Person B> Do this toggle thing.
Person A> Didn't work, still vulnerable!
Person B> Restart your browser.
Person A> Didn't work, still vulnerable!
Person C> There's a bug in the toggle, after reboot it says one thing and does another.
Person A> Crapdoodle!
Person B> Crapdoodle!

That's a debacle if I ever read one. Also, as I remember that debacle from yesterday, I read the FPP and immediately thought "oh, the toggle thing's fixed!". So I vote that you're wrong on this one. :)
posted by davejay at 3:55 PM on February 9, 2005


Thanks, TNF! I'll try this "Updated Firefox SpoofStick Extension to Display Homograph Spoofs" upon restarting. Of course it's pretty much academic for me anyway: i've known better than to click on such things in email for years.

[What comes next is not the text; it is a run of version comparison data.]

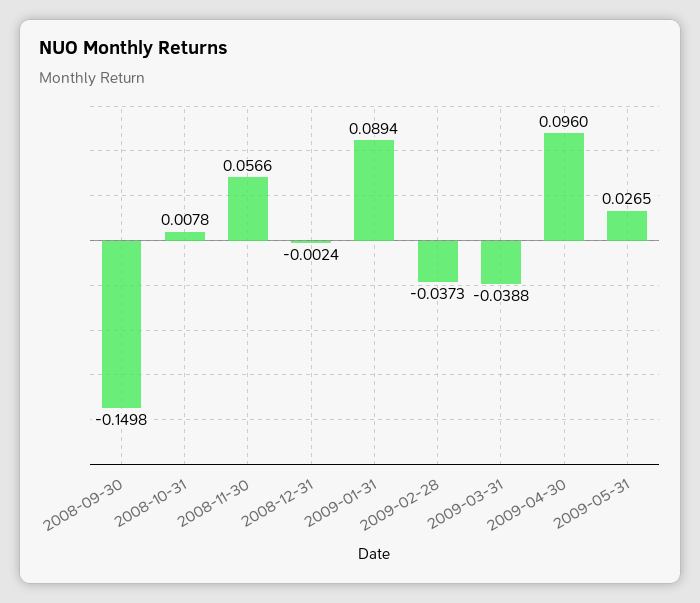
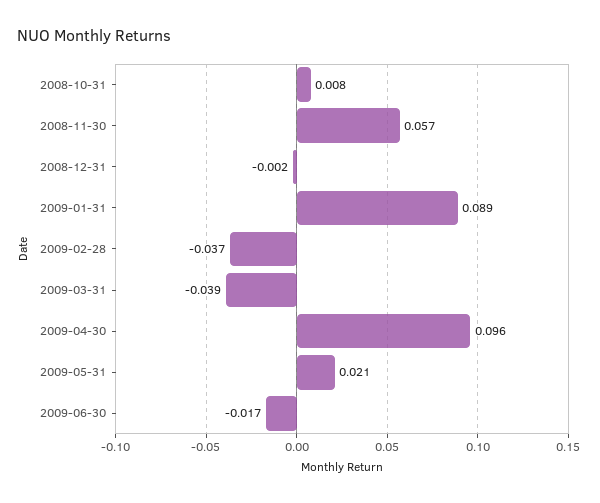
2008-09-30: -0.1498 -> none
2009-05-31: 0.0265 -> 0.021
2009-06-30: none -> -0.017

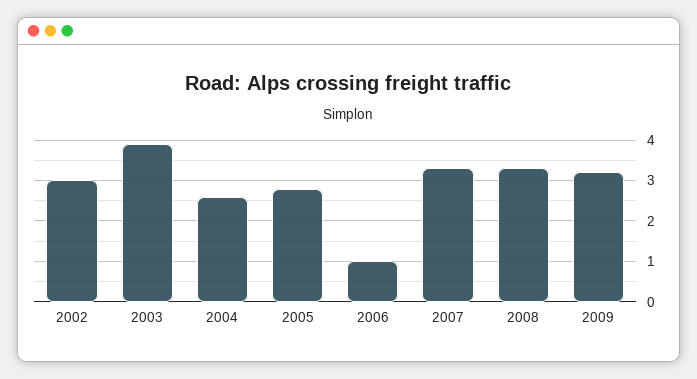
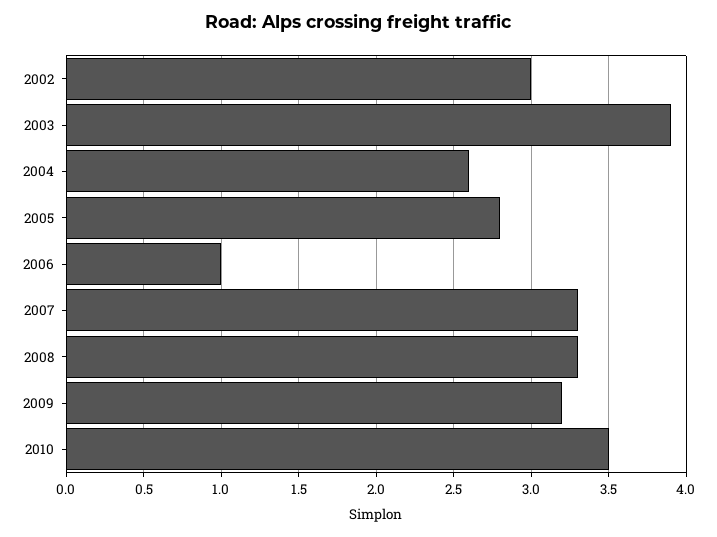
2010: none -> 3.5

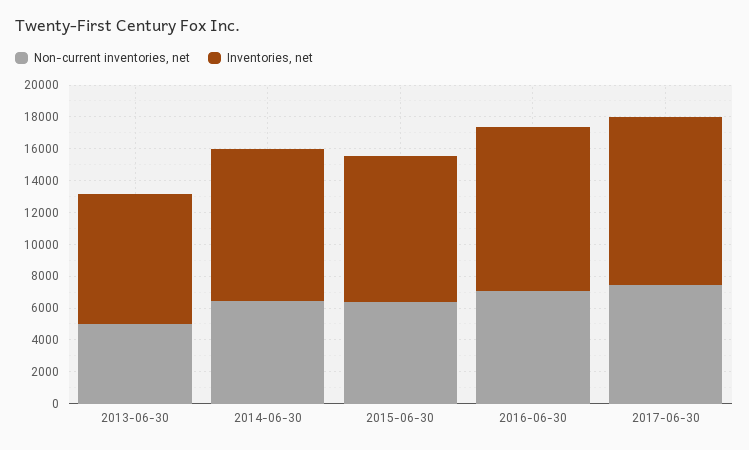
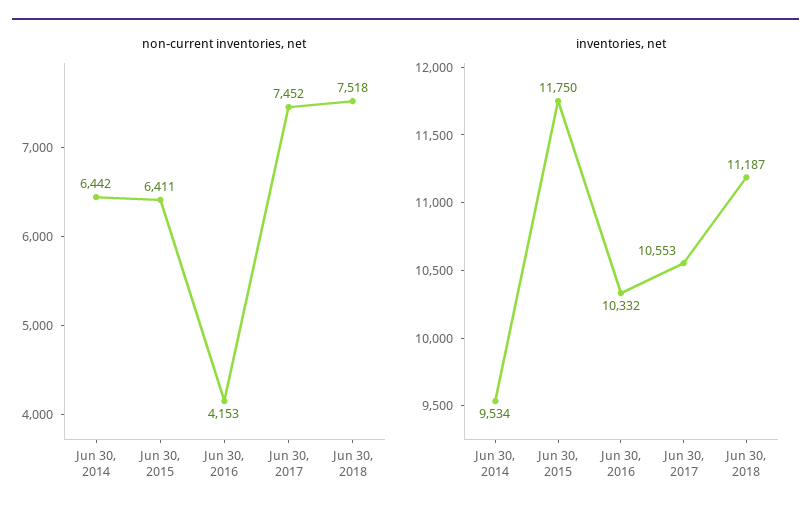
Non-current inventories, net, 2013-06-30: 5000 -> none
Inventories, net, 2013-06-30: 8000 -> none
Inventories, net, 2015-06-30: 9000 -> 11750
Non-current inventories, net, 2016-06-30: 7000 -> 4153
Non-current inventories, net, Jun 30, 2018: none -> 7518
Inventories, net, Jun 30, 2018: none -> 11187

One thing I must repeat: legitimate Paypal email addresses you by name, not as "Paypal user" or by your eBay ID or anything. If it says "J. Alfred Random" on your credit card that's what they'll call you. In general, if some email calls you "Dear account holder" or something it's probably spoofed -- and you should NOT click on any links it includes.
posted by davy at 6:24 PM on February 9, 2005


I vote that you're wrong on this one.

drat!

*toggles to off position*
posted by quonsar at 5:30 AM on February 10, 2005


:) q , I look forward to your custom in future lives.

I heartily recommend the Spoofstick, too. While we are always savvy about unsavory emails, it never hurts to wear protection when you're surfing.